Breaking: Tiny Stills - Laughing into the Void
RIYL: Lemuria, Zolof the Rock and Roll Destroyer, the Bombpops
I remember when I was first told that people made disney-themed battle jackets and roamed disneyland in faux-"gangs," sporting cartoonified-cuts. There is little, still, that makes me angrier and at the same time make me feel so old and "get-off-my-lawn-y." Something about the appropriation and bastadization of punk culture--co-opted and twisted for commercial purposes, lauding an empire while roaming it's gold-paved streets...the whole thing seems like such a corruption of what punk was meant to be. What it was meant to stand for.
I imagine, too, that this is what old punx felt about much of pop punk, or its more recent (and occaisionally twee) offshoots to include bands like the Bombpops, Lemuria, and dozens of other bands who take a softer approach to pop-punk. And I am forced to remind myself that not only do these bands have no need to impress old punks, but that they have no need to impress anyone AND THAT PUNK ITSELF IS ABOUT INCLUSION.

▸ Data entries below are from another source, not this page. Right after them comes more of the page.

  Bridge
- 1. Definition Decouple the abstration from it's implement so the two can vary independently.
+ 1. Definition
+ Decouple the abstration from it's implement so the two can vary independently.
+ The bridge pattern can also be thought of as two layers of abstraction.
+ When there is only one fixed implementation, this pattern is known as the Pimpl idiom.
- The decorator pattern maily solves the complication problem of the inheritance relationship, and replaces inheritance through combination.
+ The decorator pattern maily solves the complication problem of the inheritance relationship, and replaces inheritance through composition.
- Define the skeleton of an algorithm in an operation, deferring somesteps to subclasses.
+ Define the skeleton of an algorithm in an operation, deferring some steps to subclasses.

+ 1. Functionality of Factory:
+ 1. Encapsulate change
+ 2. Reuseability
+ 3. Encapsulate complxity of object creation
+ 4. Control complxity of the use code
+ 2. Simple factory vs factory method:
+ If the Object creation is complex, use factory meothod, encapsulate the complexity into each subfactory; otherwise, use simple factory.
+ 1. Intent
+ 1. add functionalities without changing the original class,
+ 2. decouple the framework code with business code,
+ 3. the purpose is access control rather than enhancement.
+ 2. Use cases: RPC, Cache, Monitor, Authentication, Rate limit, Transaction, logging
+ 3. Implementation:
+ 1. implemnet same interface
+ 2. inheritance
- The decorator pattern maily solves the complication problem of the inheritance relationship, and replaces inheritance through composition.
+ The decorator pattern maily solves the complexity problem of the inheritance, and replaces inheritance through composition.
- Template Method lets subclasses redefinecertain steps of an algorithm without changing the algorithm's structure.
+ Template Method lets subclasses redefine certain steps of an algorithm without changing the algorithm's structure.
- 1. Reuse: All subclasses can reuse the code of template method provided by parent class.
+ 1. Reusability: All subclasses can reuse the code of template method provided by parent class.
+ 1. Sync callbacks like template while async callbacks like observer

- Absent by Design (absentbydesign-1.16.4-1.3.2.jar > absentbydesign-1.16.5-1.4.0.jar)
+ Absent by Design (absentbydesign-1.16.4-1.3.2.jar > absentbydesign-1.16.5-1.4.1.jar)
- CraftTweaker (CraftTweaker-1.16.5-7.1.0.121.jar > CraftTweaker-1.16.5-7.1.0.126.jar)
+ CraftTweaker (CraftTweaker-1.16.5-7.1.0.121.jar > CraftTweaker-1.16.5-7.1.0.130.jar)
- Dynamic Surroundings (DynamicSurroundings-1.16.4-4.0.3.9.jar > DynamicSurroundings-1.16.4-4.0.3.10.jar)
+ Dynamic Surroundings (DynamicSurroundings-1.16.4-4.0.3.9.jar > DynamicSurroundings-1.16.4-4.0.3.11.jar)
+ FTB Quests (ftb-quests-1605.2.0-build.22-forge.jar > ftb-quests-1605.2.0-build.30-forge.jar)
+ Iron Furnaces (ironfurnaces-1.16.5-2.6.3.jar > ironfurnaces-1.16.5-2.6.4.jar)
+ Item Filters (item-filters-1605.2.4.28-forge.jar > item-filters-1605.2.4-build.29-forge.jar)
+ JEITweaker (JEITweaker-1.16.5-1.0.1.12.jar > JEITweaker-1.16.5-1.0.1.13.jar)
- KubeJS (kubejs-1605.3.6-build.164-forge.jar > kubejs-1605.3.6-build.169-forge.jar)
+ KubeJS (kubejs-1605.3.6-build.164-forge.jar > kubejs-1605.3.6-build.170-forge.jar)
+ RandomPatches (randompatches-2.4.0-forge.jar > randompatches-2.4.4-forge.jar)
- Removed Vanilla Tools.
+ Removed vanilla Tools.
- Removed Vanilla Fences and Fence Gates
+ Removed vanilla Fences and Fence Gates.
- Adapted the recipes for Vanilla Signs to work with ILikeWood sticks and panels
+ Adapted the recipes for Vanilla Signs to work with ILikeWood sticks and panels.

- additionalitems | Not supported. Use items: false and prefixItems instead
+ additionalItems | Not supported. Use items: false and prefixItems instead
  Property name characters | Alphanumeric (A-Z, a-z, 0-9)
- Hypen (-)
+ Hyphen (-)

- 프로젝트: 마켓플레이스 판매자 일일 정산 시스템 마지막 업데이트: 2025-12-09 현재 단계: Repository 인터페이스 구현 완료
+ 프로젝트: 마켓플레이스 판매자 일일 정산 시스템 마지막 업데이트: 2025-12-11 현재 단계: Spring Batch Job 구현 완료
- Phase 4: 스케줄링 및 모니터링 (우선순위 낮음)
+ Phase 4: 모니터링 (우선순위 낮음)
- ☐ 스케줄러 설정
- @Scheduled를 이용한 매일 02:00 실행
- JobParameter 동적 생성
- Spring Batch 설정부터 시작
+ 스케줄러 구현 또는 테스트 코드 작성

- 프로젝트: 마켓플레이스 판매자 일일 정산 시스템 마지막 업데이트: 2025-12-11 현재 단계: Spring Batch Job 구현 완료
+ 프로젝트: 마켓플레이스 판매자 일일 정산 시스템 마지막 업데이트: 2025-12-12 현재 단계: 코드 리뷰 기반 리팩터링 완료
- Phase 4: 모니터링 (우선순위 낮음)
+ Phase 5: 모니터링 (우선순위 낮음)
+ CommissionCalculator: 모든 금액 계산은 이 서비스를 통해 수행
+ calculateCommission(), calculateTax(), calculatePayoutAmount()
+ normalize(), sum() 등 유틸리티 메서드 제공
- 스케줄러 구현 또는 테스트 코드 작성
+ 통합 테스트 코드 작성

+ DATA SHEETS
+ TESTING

In the first song off Laughing Into the Void, Tiny Stills bring up Disneyland, but its there, seemingly, that allegations of twee or saccharine-sweetness must needs end. From there, Tiny Stills manage to confront sexism on multiple fronts in songs like "Lala" where they manage to ask that same question of dubiously asking just who it is they are supposed to impress, or the absolutely STELLAR "Don't Call Me a Catch." They tackle depression in "My Skin," which uses a slight broadway-esque cadence to hide a heartbreaking song about alienation and depression. It's with "Small Talk" where it really hits you that these are intelligent, snappy, catchy songs delivered in sweet pop-punk bites that hold the potential to deliver a massive dose of boldly presented introspection to the maximum amount of people, old punkers be damned.
Punk, if anything, is about inclusion--its about creating a place for those of us who feel like we don't fit in. Laughing Into the Void is going to find and appeal to an entirely new audience, bringing them into the fold and maybe saving them after all. This record could easily change some young people's lives, and will more than likely get some of those grumbling Clint Eastwood types grudgingly (or secretly) grooving along.